Search code examples
dockerhashicorp-vault

Authenticating Vault inside a script in your container

This is clearly a dumb question as I can't find the answer but I'm confused about Hashicorp Vault and the way you get the secrets.

Part of the idea of Vault is that you can store your secrets in there and you don't need to stick a bunch of sensitive things in environment variables which are inspectable.

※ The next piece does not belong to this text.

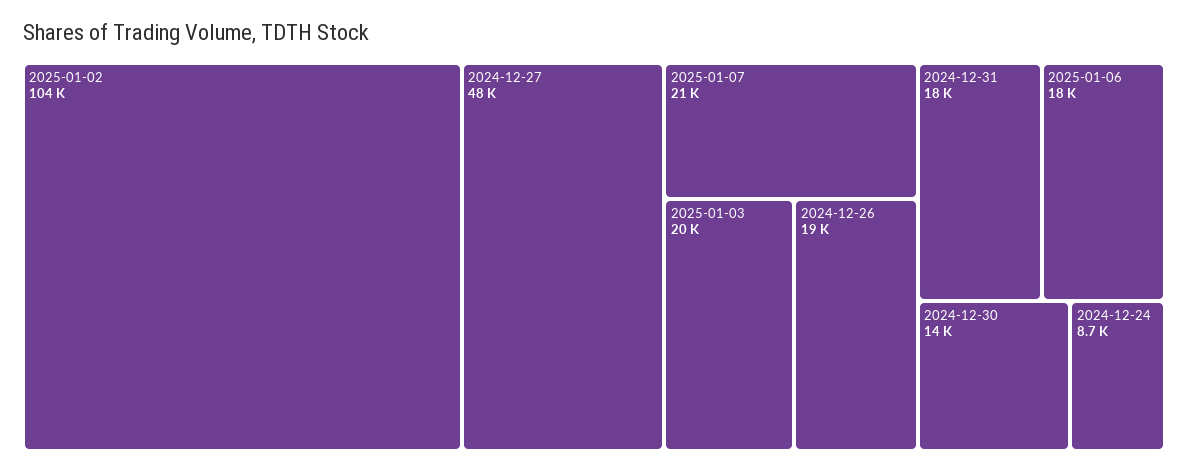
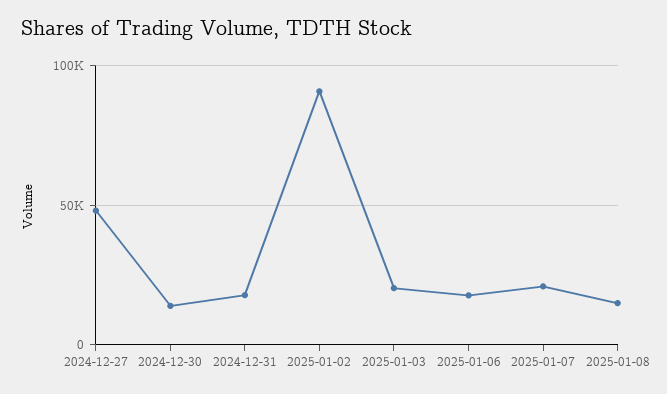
2025-01-02: 104000 -> 90000
2024-12-26: 19000 -> none
2024-12-24: 8700 -> none
2025-01-08: none -> 15000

Assuming you have a Vault service running somewhere with some secrets in it and you need to use a token to authenticate against Vault to get your secrets in your script inside your docker container, how does the token get in there? Surely if you use an environment variable, that defeats the point as someone could just take the token. Do you mount a volume with it in? Or something more inventive?

Solution

  • Some things to consider, in no particular order:

    • Yes, if an attacker can inspect attributes of a running application, they can likely read any secrets it has. It is quite difficult to create an application that is secure in the face of an attacker that has sufficient access to be able to poke around in the application itself
    • If an env var holds a token, that isn't a directly usable secret - the attacker then needs to use it to retrieve the actual secret from Vault. While this is achievable, it does present an extra step of difficulty
    • A token can be created with a limited lifetime, so that after some period, it is no longer possible to use it to retrieve a secret from Vault
    • A token can also be created with a limited number of uses (e.g., one). That means that as soon as the application has used it to retrieve a secret, the token is no longer usable
    • Vault supports other authentication mechanisms than raw tokens. For example, as mentioned by @davidmaze in a comment, if the application is running under Kubernetes then you could have Vault set up to authenticate with the k8s ServiceAccount (no direct token required)
    • An attacker having shell access in a container is not the only vector to protect from. Just keeping secrets out of source code (and especially source control) is a very important thing to do
    • Simple key/values are not the only kind of secrets Vault can manage. It can also auto-generate access tokens for AWS and credentials for Postgres, among many other features

    Regarding your direct question

    how does the token get in there?

    there are a variety of ways it can be done. Simply replacing the environment variable is one option, but it could also be mounted in a volume, passed as a parameter, provided with an API call, pulled from a database, or any other means that you can dream up. It all depends on your deployment process, threat model, risk assessment, application details, whether you can make use of one of the other authentication mechanisms, etc.